Melt a little butter in a pan.
2 Cook the fillet base side down till the fish is "rare" and turn the fillet to just seal the top.
3 Remove from the pan and keep the fish warm.
4 Deglaze the pan with a capful of white wine or vermouth or, if you are heading in an aniseed direction, a splash of pernod.
5 Turn up the heat, add 2 tablespoons of fish stock (recipe below) and reduce until nearly syrupy.
6 Pour in any of the fish juices that have drained from your resting fish.
7 With the heat still high, add about 2 tablespoons of cream and whisk the ingredients together. This will only take a minute or two, so be watchful; the sauce has a potential to split.
8 Just before pouring the sauce over the fillet, add finely chopped, chives, parsley, dill or fennel. Serve with some plain boiled potatoes and simple greens.
You may want to make your own fish stock in these recipes. It is the quickest of stocks to make, and you can make a big batch and freeze it in smaller portions for future use. If you go fishing, freeze all the bones you have left after filleting until you have time to make stock. Good fish shops can also supply you with fish frames and heads.
1 Rinse your fish bones, heads and trimmings in cold water.
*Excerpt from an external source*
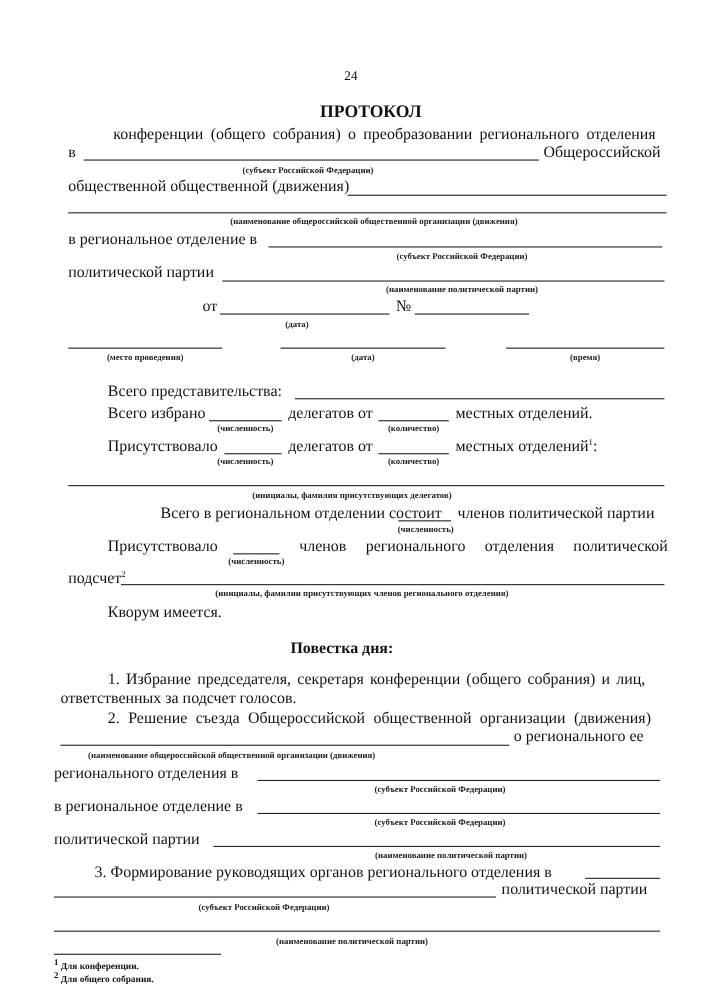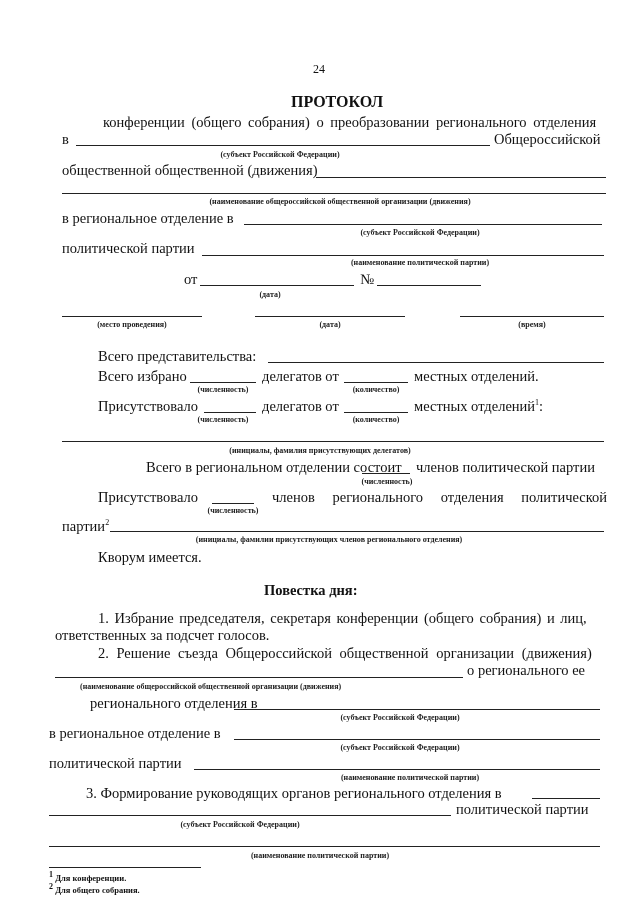"партии" span { text: партии -> подсчет }
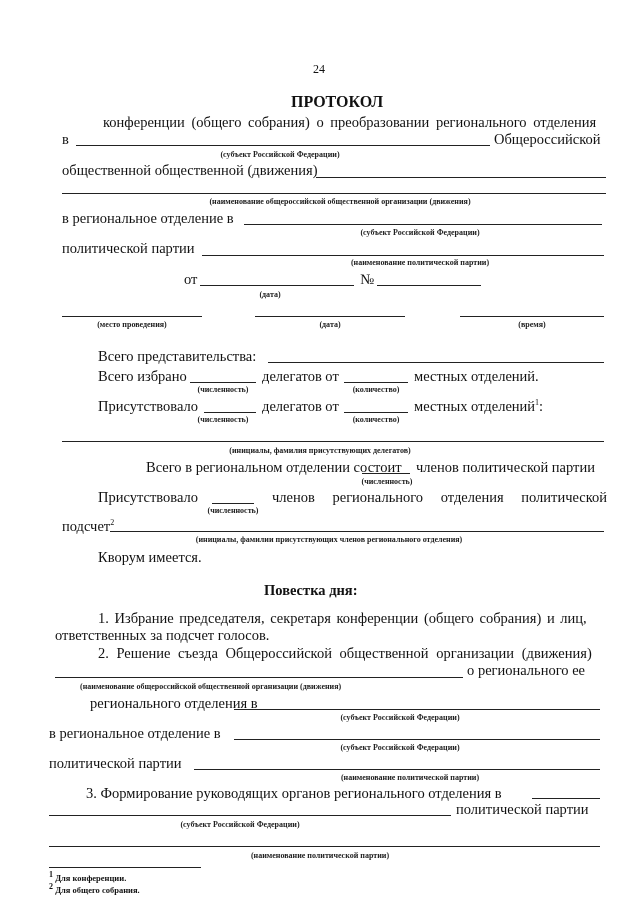"регионального отделения в" div.abs { margin-left: 41px -> none }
Avoid including too much skin; the fat layer that sits below the skin will muddy your stock.
2 In a large pot add a bay leaf, parsley stalks, a sprig of thyme, a few peppercorns, diced celery, carrot and white onion. Sit the fish frames on top of this and cover with cold water. On a gentle heat, simmer for 20 minutes. Do not stir, just let the water bubble through the ingredients. Skim off any debris that forms on the surface. Remove from the heat and allow to settle.
3 Carefully drain off the stock. You can pass this through a fine sieve or muslin for a clearer result.